For vertebral fractures, there was no evidence for association in co-dominant (Figure 2B) or dominant models, whereas there was a non-significant trend for association in the recessive model (Table 3). There was a borderline significant association for incident vertebral fractures under a co-dominant model (Figure 2C) particularly in females, where there was a 33% increase in the odds of fracture per allele (OR 1.33 [CI, 1.00 to 1.77], p = 0.05). Females with the GT or TT genotype had a 1.40-fold (CI, 1.09 to 1.79) increased risk for vertebral fracture compared with GG homozygotes ( p = 0.009, no between-study heterogeneity). The OR was similar for TT homozygotes compared with the other genotype groups, but data were sparse and the result was not significant: OR = 1.33 (CI, 0.69 to 2.58). There was modest heterogeneity in the co-dominant ( p = 0.04) and dominant ( p = 0.01) models for all vertebral fractures in males, but no heterogeneity in females.

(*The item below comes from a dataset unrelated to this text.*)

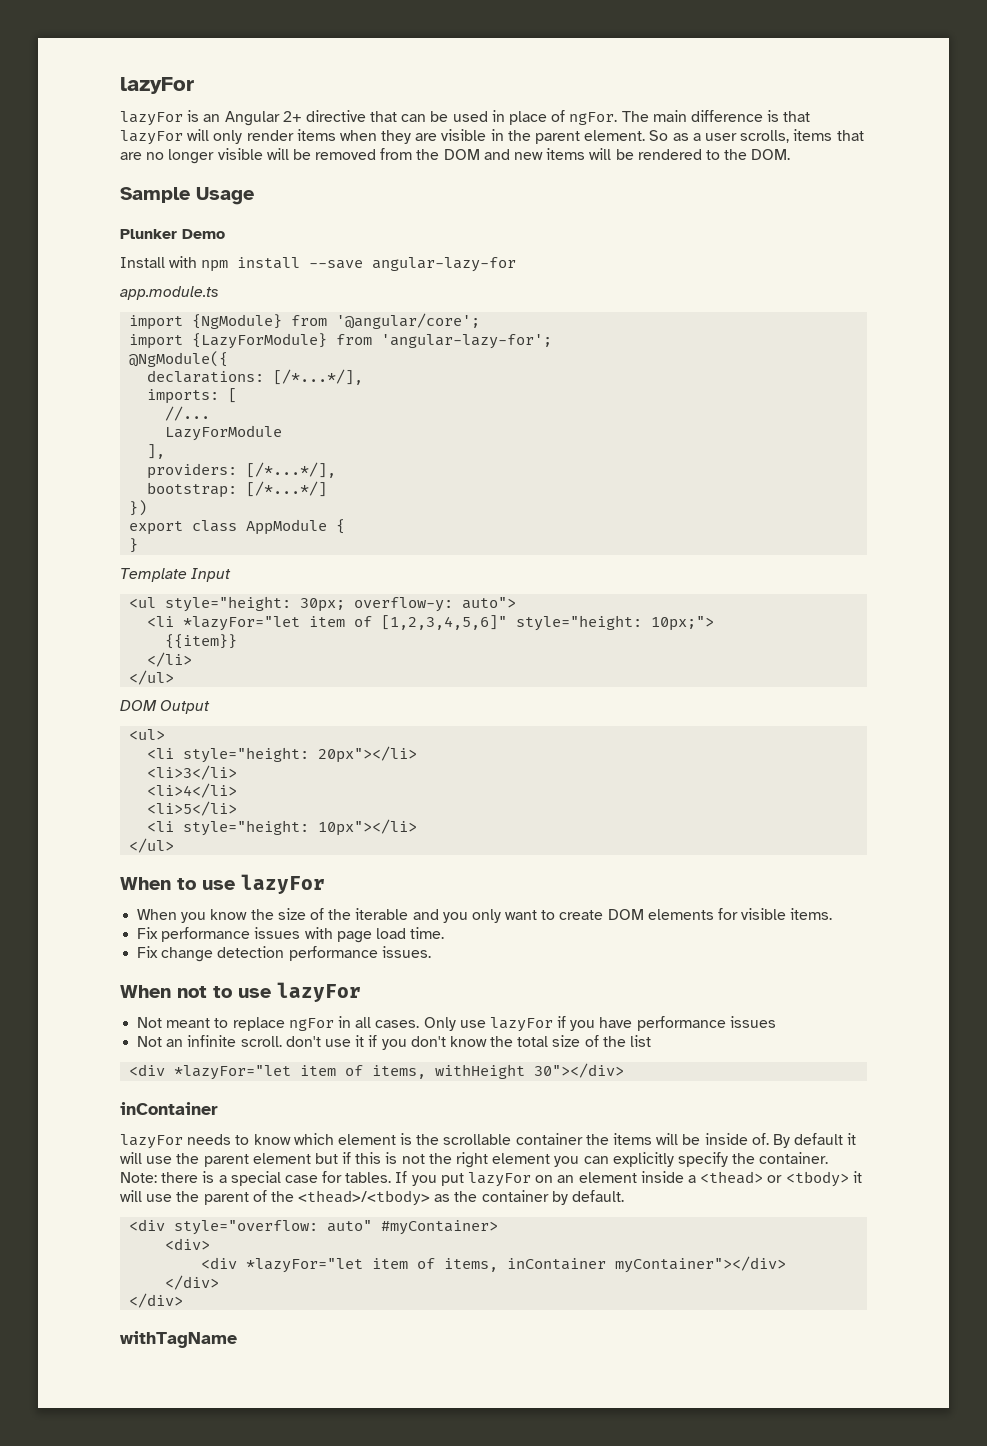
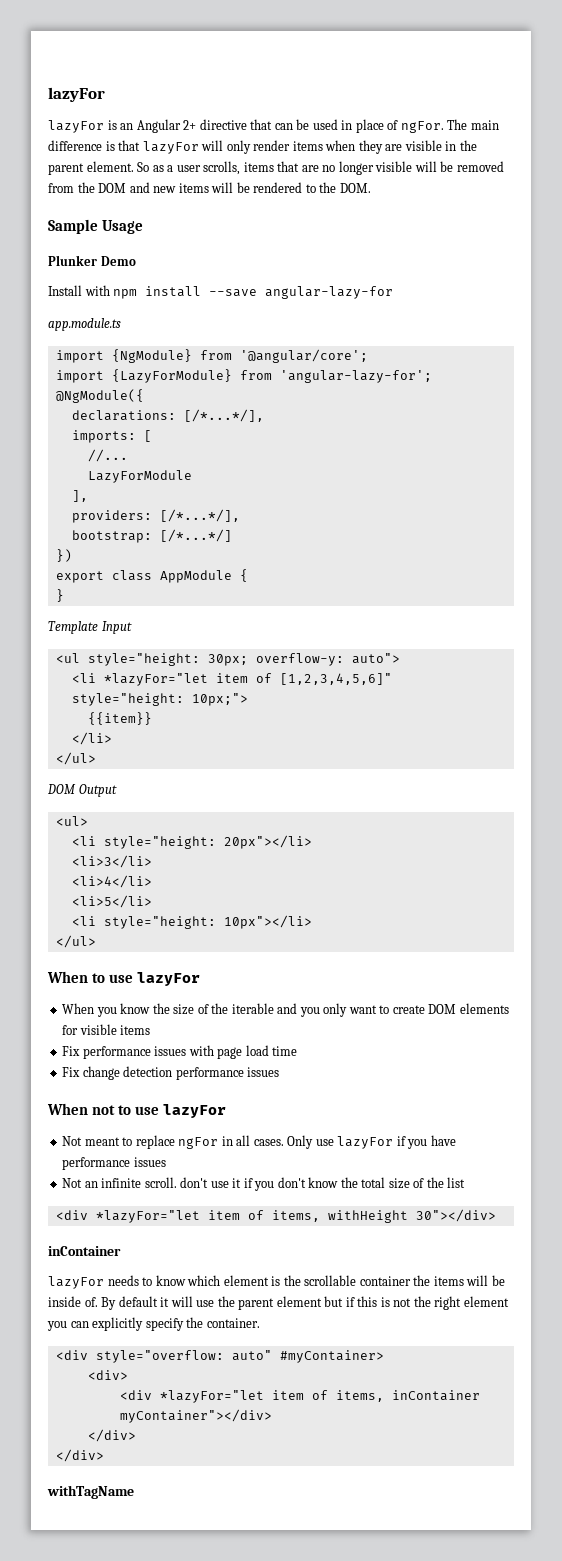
[790,908,833,920] items. -> [120,1025,151,1035] items
[410,927,445,939] time. -> [272,1046,298,1056] time
[381,946,431,958] issues. -> [247,1067,280,1077] issues
[120,1171,862,1187] [120,1190,625,1206] Note: there is a special case for tables. If you put lazyFor on an element inside a <thead> or <tbody> it will use the parent of the <thead>/<tbody> as the container by default. -> (260, 1323) none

Analyses adjusting for age, height, and weight showed no association between the Sp1 polymorphism and fracture overall (summary OR per allele 1.01 [95% CI, 0.95 to 1.07] p = 0.73), and there was no evidence that this differed across different ages ( p = 0.22 for interaction between the T allele and age). Adjusting for these factors did not substantially alter the OR estimates for vertebral fractures or incident vertebral fractures (vertebral fractures OR per allele = 1.07 [CI, 0.97 to 1.17], p = 0.18; incident vertebral fractures OR per allele = 1.18 [CI, 0.98 to 1.42], p = 0.088; and incident vertebral fractures OR for T allele carriers = 1.27 [CI, 1.02 to 1.58], p = 0.033). For female participants, the association remained significant after further adjustment for postmenopausal status and hormone replacement therapy use (vertebral fractures OR per allele = 1.10 [CI, 0.98 to 1.23], p = 0.11; incident vertebral fractures OR = 1.33 [CI, 1.07 to 1.64], p = 0.010; and incident vertebral fractures OR for T alleles carriers = 1.47 [CI, 1.14 to 1.89], p = 0.003). There was no significant interaction with age for any of these effects ( p > 0.5 for all interaction terms).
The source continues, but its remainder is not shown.